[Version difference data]
== == ==
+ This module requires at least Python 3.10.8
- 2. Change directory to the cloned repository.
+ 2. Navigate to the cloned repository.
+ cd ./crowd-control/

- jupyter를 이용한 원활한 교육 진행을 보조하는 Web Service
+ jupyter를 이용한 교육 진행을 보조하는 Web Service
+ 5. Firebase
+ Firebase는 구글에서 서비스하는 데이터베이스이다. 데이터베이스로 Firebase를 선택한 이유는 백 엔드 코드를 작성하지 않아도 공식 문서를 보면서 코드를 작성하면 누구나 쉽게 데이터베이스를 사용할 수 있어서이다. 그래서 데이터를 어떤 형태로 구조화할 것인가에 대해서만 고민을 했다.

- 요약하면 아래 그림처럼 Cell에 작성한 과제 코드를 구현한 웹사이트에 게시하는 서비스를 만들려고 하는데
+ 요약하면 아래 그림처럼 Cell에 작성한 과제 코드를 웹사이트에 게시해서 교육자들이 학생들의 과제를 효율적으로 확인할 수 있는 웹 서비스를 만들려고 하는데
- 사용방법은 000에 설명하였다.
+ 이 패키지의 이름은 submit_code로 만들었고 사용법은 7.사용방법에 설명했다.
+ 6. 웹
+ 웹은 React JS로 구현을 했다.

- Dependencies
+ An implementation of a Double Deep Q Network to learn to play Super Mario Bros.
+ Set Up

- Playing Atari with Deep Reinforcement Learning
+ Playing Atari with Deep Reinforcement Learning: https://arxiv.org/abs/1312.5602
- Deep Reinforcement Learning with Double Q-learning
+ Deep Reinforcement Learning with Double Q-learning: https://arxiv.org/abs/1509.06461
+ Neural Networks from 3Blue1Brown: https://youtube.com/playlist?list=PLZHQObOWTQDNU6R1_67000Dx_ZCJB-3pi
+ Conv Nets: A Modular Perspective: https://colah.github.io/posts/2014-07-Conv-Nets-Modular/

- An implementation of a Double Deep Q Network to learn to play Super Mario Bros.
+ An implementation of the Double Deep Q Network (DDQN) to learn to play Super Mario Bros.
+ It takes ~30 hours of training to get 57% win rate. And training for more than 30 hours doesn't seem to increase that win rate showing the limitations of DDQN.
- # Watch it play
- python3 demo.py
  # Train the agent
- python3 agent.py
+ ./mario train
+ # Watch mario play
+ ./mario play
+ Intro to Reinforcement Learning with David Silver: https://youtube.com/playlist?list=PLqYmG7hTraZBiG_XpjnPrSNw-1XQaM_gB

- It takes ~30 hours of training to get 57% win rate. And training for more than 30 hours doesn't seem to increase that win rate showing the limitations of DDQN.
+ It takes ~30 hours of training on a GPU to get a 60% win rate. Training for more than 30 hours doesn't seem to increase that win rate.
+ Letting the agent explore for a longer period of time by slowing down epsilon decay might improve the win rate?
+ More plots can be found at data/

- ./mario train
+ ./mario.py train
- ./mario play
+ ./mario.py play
== == ==
> **The problem**
Every entry needs to be copied again exactly.

> **Reply**
+ This module requires at least Python 3.10.8
- 2. Change directory to the cloned repository.
+ 2. Navigate to the cloned repository.
+ cd ./crowd-control/

- jupyter를 이용한 원활한 교육 진행을 보조하는 Web Service
+ jupyter를 이용한 교육 진행을 보조하는 Web Service
+ 5. Firebase
+ Firebase는 구글에서 서비스하는 데이터베이스이다. 데이터베이스로 Firebase를 선택한 이유는 백 엔드 코드를 작성하지 않아도 공식 문서를 보면서 코드를 작성하면 누구나 쉽게 데이터베이스를 사용할 수 있어서이다. 그래서 데이터를 어떤 형태로 구조화할 것인가에 대해서만 고민을 했다.

- 요약하면 아래 그림처럼 Cell에 작성한 과제 코드를 구현한 웹사이트에 게시하는 서비스를 만들려고 하는데
+ 요약하면 아래 그림처럼 Cell에 작성한 과제 코드를 웹사이트에 게시해서 교육자들이 학생들의 과제를 효율적으로 확인할 수 있는 웹 서비스를 만들려고 하는데
- 사용방법은 000에 설명하였다.
+ 이 패키지의 이름은 submit_code로 만들었고 사용법은 7.사용방법에 설명했다.
+ 6. 웹
+ 웹은 React JS로 구현을 했다.

- Dependencies
+ An implementation of a Double Deep Q Network to learn to play Super Mario Bros.
+ Set Up

- Playing Atari with Deep Reinforcement Learning
+ Playing Atari with Deep Reinforcement Learning: https://arxiv.org/abs/1312.5602
- Deep Reinforcement Learning with Double Q-learning
+ Deep Reinforcement Learning with Double Q-learning: https://arxiv.org/abs/1509.06461
+ Neural Networks from 3Blue1Brown: https://youtube.com/playlist?list=PLZHQObOWTQDNU6R1_67000Dx_ZCJB-3pi
+ Conv Nets: A Modular Perspective: https://colah.github.io/posts/2014-07-Conv-Nets-Modular/

- An implementation of a Double Deep Q Network to learn to play Super Mario Bros.
+ An implementation of the Double Deep Q Network (DDQN) to learn to play Super Mario Bros.
+ It takes ~30 hours of training to get 57% win rate. And training for more than 30 hours doesn't seem to increase that win rate showing the limitations of DDQN.
- # Watch it play
- python3 demo.py
  # Train the agent
- python3 agent.py
+ ./mario train
+ # Watch mario play
+ ./mario play
+ Intro to Reinforcement Learning with David Silver: https://youtube.com/playlist?list=PLqYmG7hTraZBiG_XpjnPrSNw-1XQaM_gB

- It takes ~30 hours of training to get 57% win rate. And training for more than 30 hours doesn't seem to increase that win rate showing the limitations of DDQN.
+ It takes ~30 hours of training on a GPU to get a 60% win rate. Training for more than 30 hours doesn't seem to increase that win rate.
+ Letting the agent explore for a longer period of time by slowing down epsilon decay might improve the win rate?
+ More plots can be found at data/

- ./mario train
+ ./mario.py train
- ./mario play
+ ./mario.py play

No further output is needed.